Well, dudes play ball in Englehart’s program. The league necessitates some pretty compelling travel destinations – hello, San Diego; hello, Florida; hello, Indianapolis – and, scholarships or no, it is FCS football. The Blue Hose’s 33-man senior class is buoyed by freshman, sophomore and junior classes that each feature 30-plus members.
“We knew that the dynamics and change in college football was going to present some type of challenge here, particularly because we are non-scholarship,” Englehart said. “We committed that we were going to recruit really well and recruit kids that fit what we’re doing here and develop them along the way, and give them things they’ve never had before.
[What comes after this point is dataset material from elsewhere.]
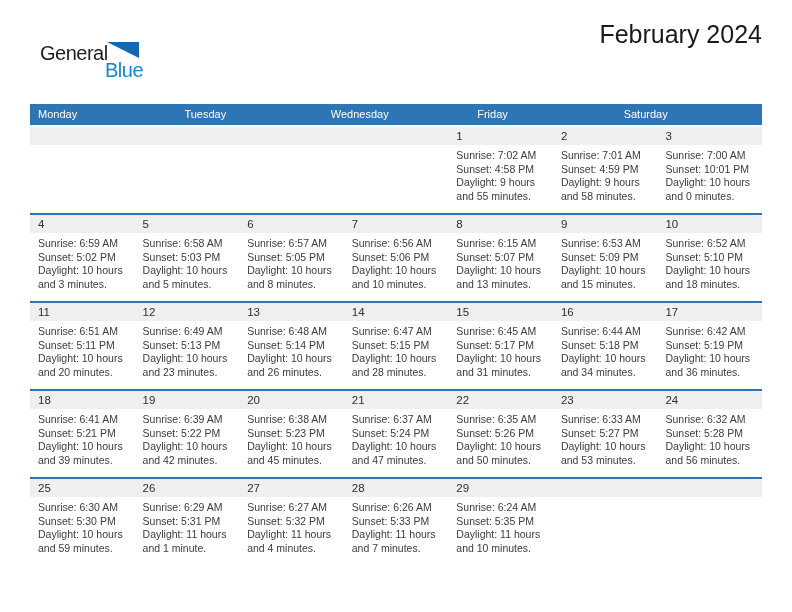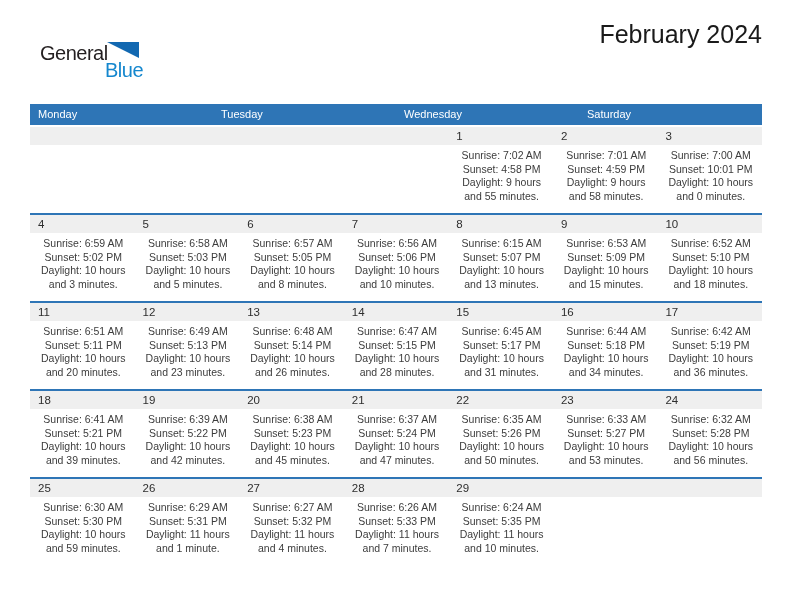"Friday" div.cal-header-cell { html: none -> <div>Friday</div> }
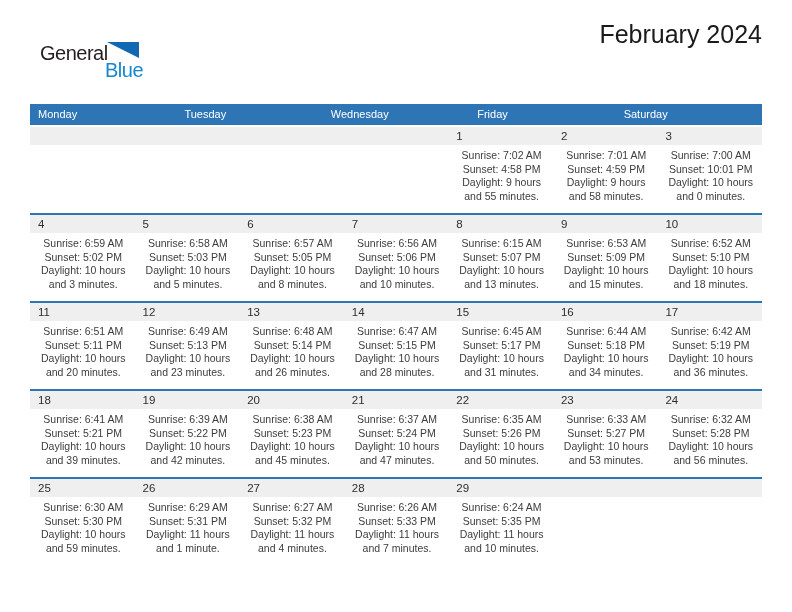"Sunrise: 7:02 AM" .day-info { text-align: center -> none }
“So, we might not have scholarships but we sure in heck do lot of other things that show we care about them and take care of them and develop them, and I think that’s how you retain them. This is a team that really cares about one another, from the top down. All the offensive and defensive staff get along great, are great colleagues and great friends.”
And, so, the Blue Hose have the following since Englehart’s arrival less than four years ago:
↳ A new weight room
↳ Renovated meeting spaces
↳ Increased financial commitment to nutrition, as well as access to a nutritionist and sports psychologist
All Englehart asks? Pull the rope.
“Every day, you wake up and put two feet on the ground and you’re in a tug-of-war with life,” he said. “You got dreams, goals and aspirations on one side of the rope, and all the things trying to deny those goals and dreams on the other side.
“You have choices every single day, and we want to make three choices: give great effort, be disciplined and have perseverance. You can start a program with those three things of pulling the rope. And those three lead to: trust in one another, discipline equals respect for each other and the game; perseverance and tough times yield love for one another.”
Englehart’s vision is making the Blue Hose tug-of-war winners. Their 42.6-point scoring average is almost three times the 15.7 it was in 2022; Owen’s unit has put the defense on Ozempic with a 13 ppg average – down from 42.6 in ’22.
Thus, now is not the time for reflection. Presbyterian’s rope on the 2025 season has at least seven remaining games, all of this Pioneer League opponents.
“The most successful never relax,” said Englehart, citing his insurance and real estate sabbatical. “They go back to the grind and are motivated and stay focused with their attention to detail.
“Nothing in the world you can do can replace a Saturday afternoon with a bunch of guys you’ve worked really hard with to share the joy of victory in a locker room, or the grief of defeat.”
See the nation’s longest Division I winning streak, but watch for the rope. It’s still being pulled.